** Work request **
Please transcribe, exactly, the line that contains "in cloud (#220)" and every line after it to the end of the records, and nothing else.

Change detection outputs
%%

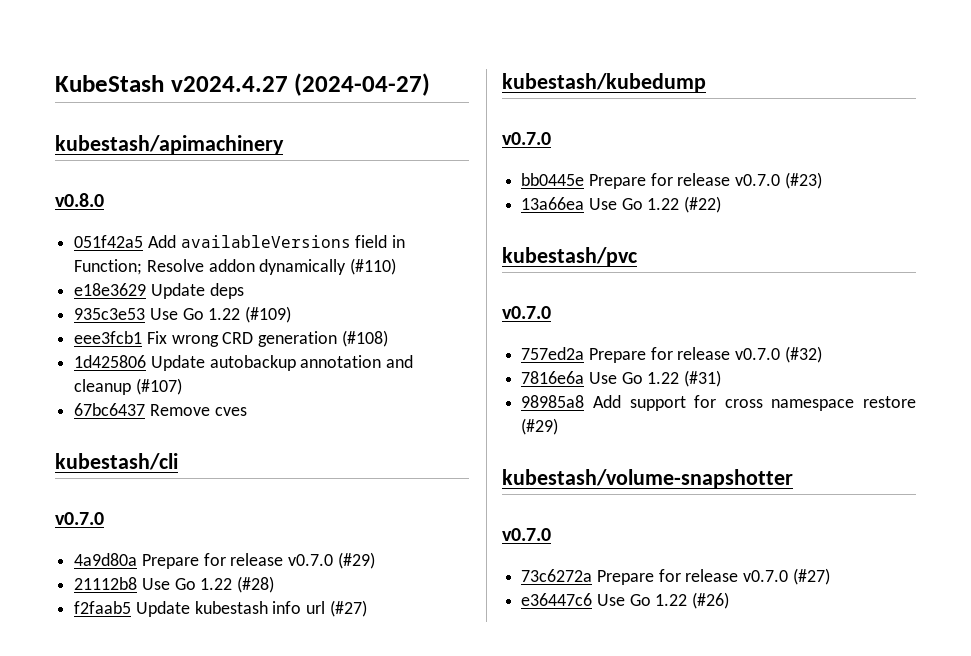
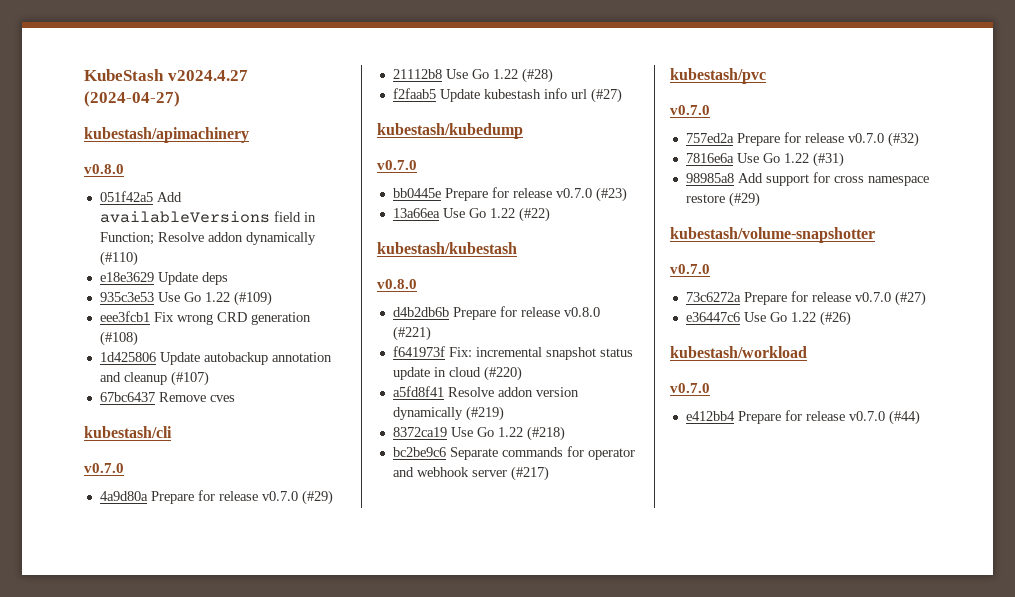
+ kubestash/kubestash
+ v0.8.0
+ d4b2db6b Prepare for release v0.8.0 (#221)
+ f641973f Fix: incremental snapshot status update in cloud (#220)
+ a5fd8f41 Resolve addon version dynamically (#219)
+ 8372ca19 Use Go 1.22 (#218)
+ bc2be9c6 Separate commands for operator and webhook server (#217)
+ kubestash/workload
+ v0.7.0
+ e412bb4 Prepare for release v0.7.0 (#44)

%%

** Result for this task **
+ f641973f Fix: incremental snapshot status update in cloud (#220)
+ a5fd8f41 Resolve addon version dynamically (#219)
+ 8372ca19 Use Go 1.22 (#218)
+ bc2be9c6 Separate commands for operator and webhook server (#217)
+ kubestash/workload
+ v0.7.0
+ e412bb4 Prepare for release v0.7.0 (#44)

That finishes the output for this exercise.